* _WHAT YOU SHOULD DO_
Go through the entries and copy every line that has the string "program" in it.

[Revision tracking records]
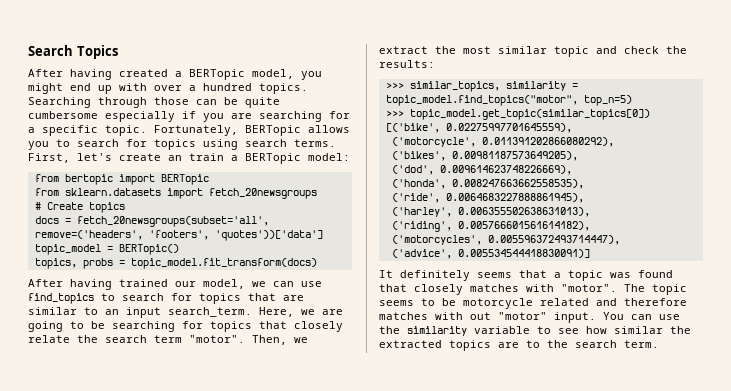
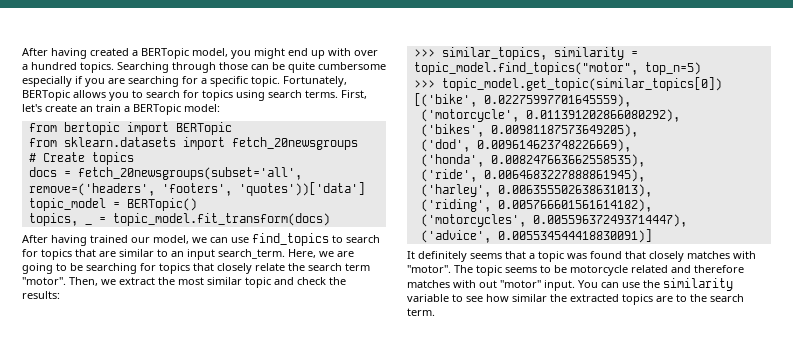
- Search Topics
- topics, probs = topic_model.fit_transform(docs)
+ topics, _ = topic_model.fit_transform(docs)

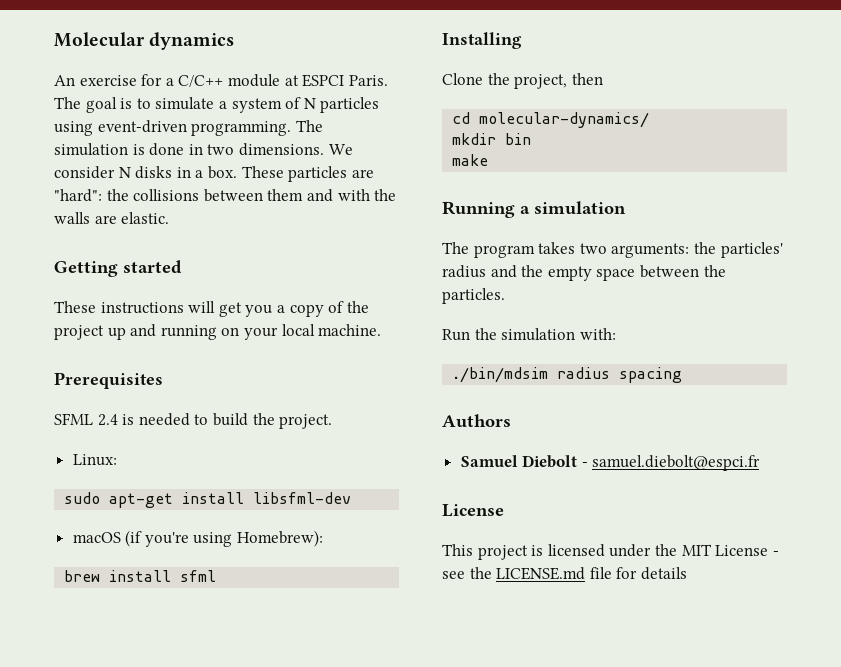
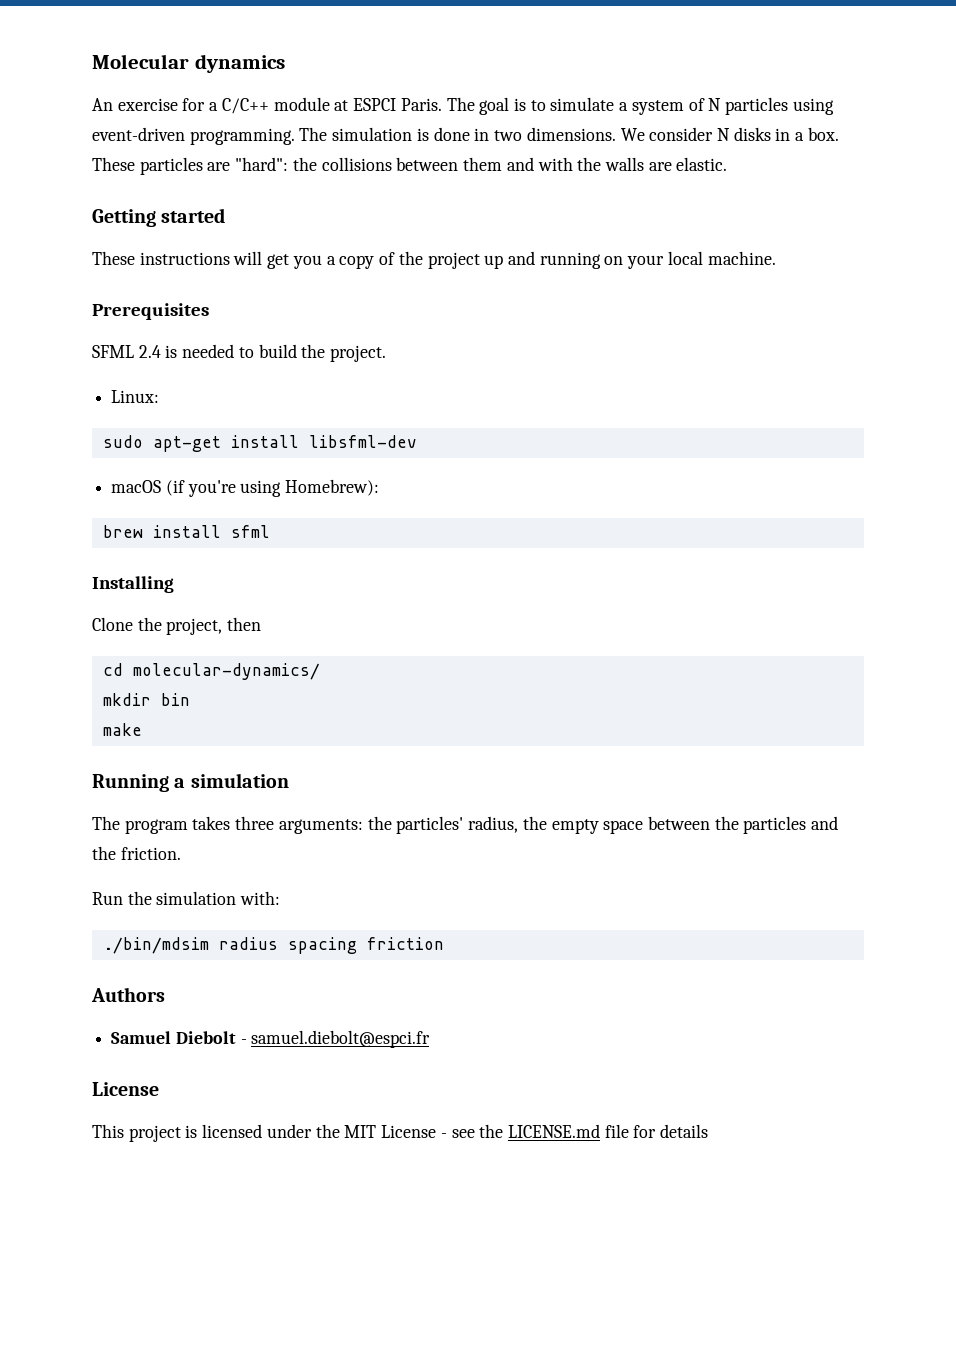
- The program takes two arguments: the particles' radius and the empty space between the particles.
+ The program takes three arguments: the particles' radius, the empty space between the particles and the friction.
- ./bin/mdsim radius spacing
+ ./bin/mdsim radius spacing friction

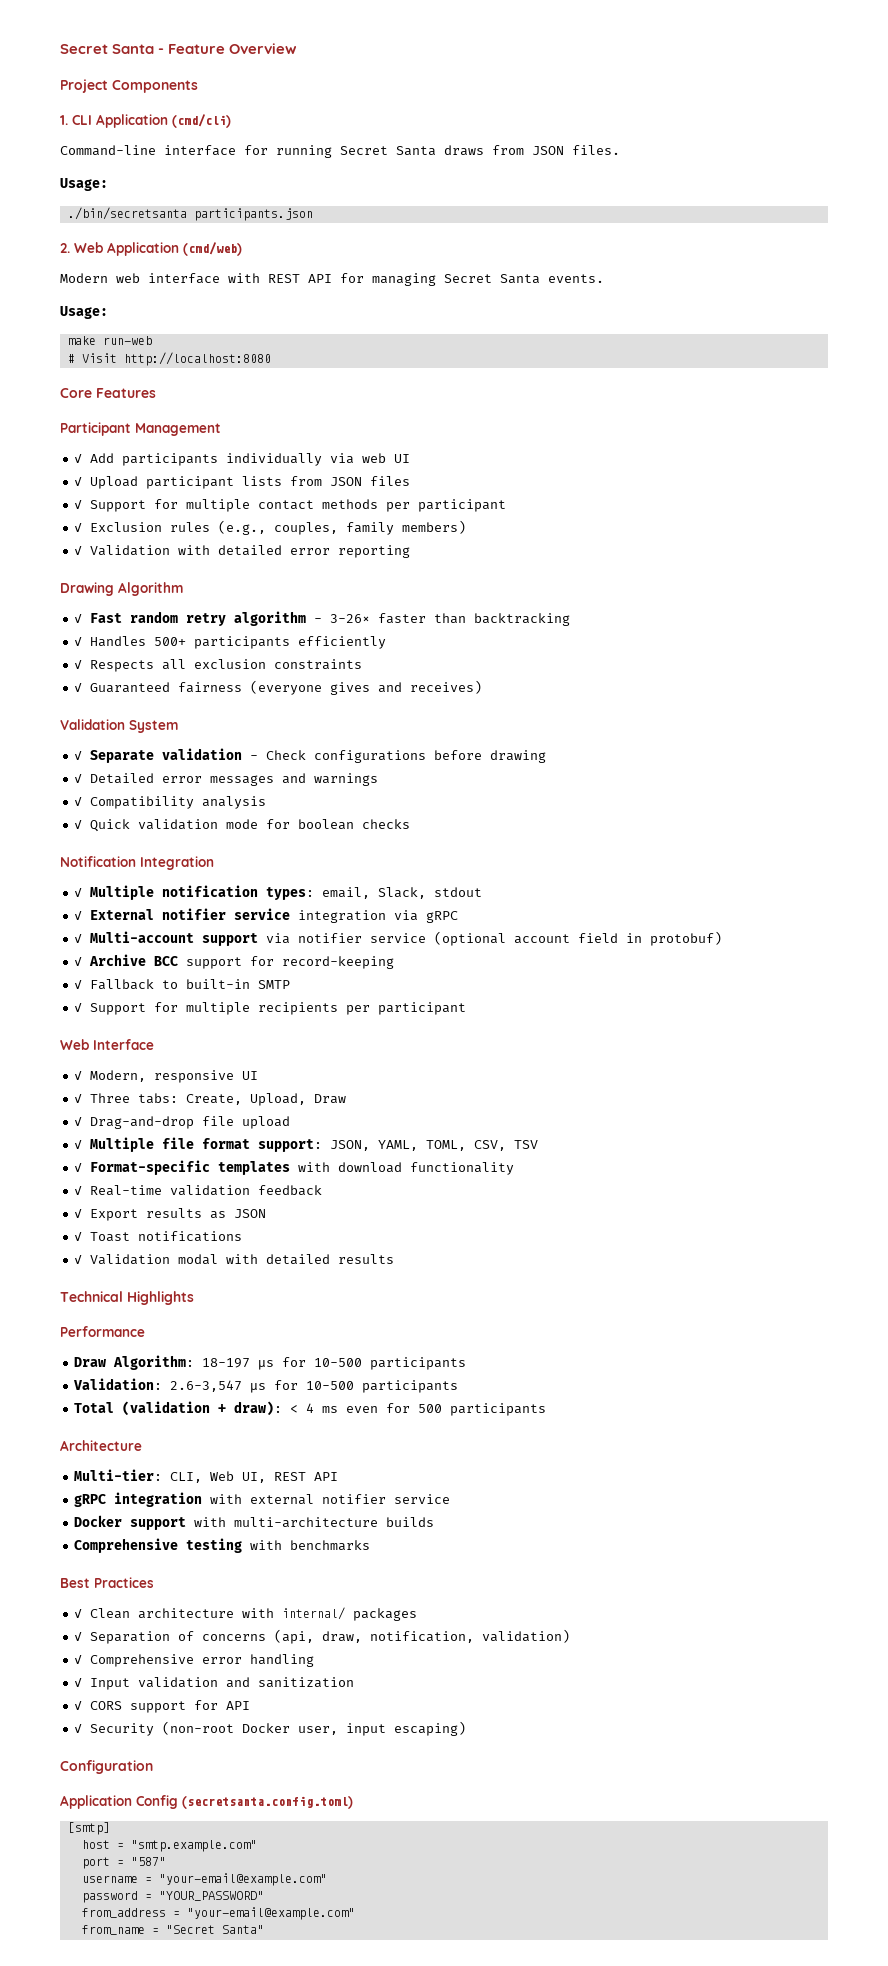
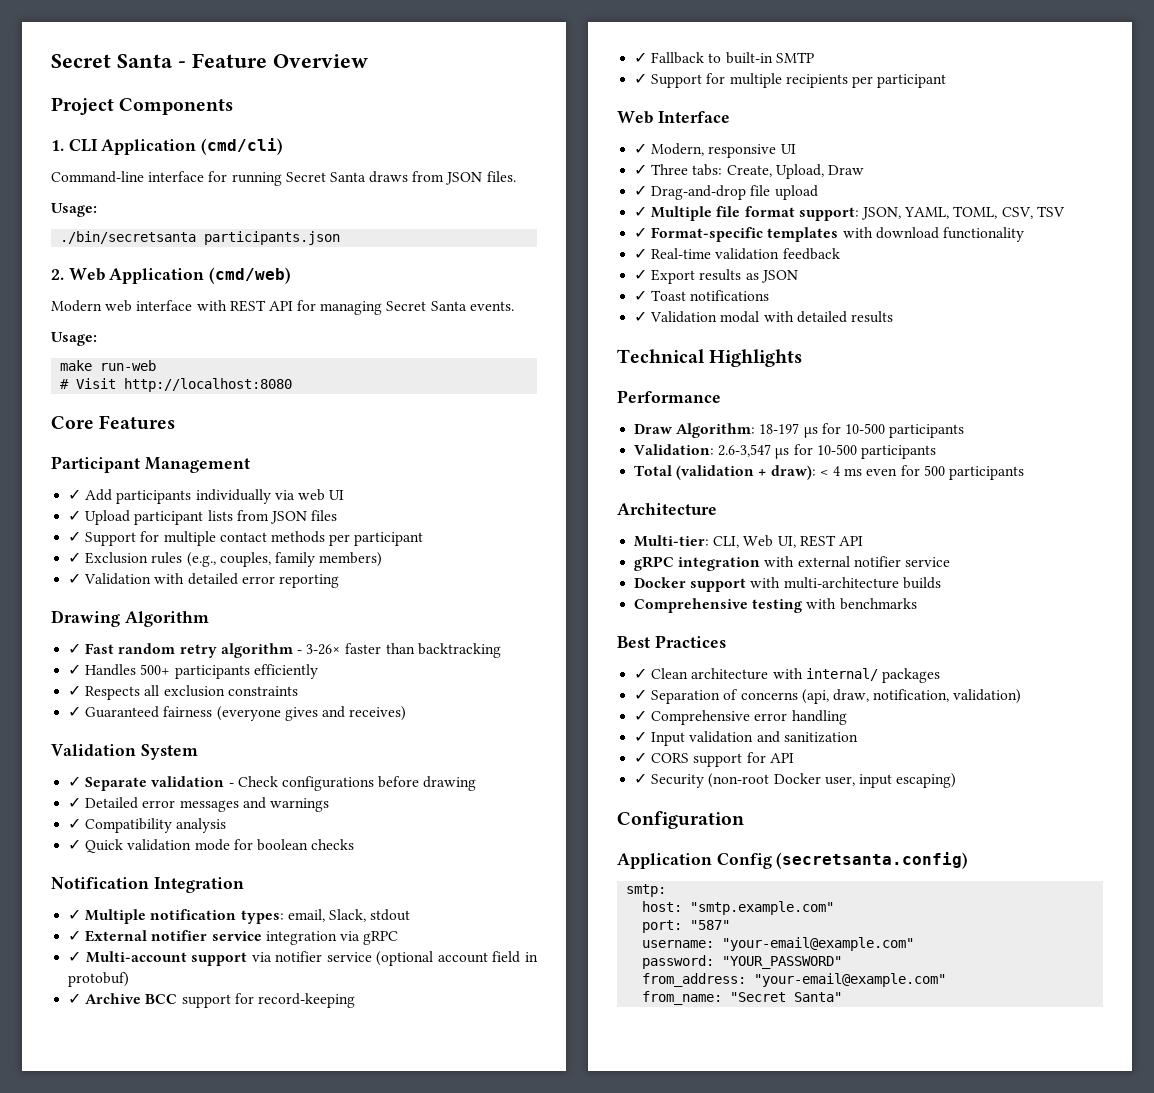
- Application Config (secretsanta.config.toml)
- [smtp]
- host = "smtp.example.com"
+ Application Config (secretsanta.config)
+ smtp:
+ host: "smtp.example.com"
- port = "587"
+ port: "587"
- username = "your-email@example.com"
- password = "YOUR_PASSWORD"
+ username: "your-email@example.com"
+ password: "YOUR_PASSWORD"
- from_address = "your-email@example.com"
- from_name = "Secret Santa"
+ from_address: "your-email@example.com"
+ from_name: "Secret Santa"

* _TASK ANSWER_
- The program takes two arguments: the particles' radius and the empty space between the particles.
+ The program takes three arguments: the particles' radius, the empty space between the particles and the friction.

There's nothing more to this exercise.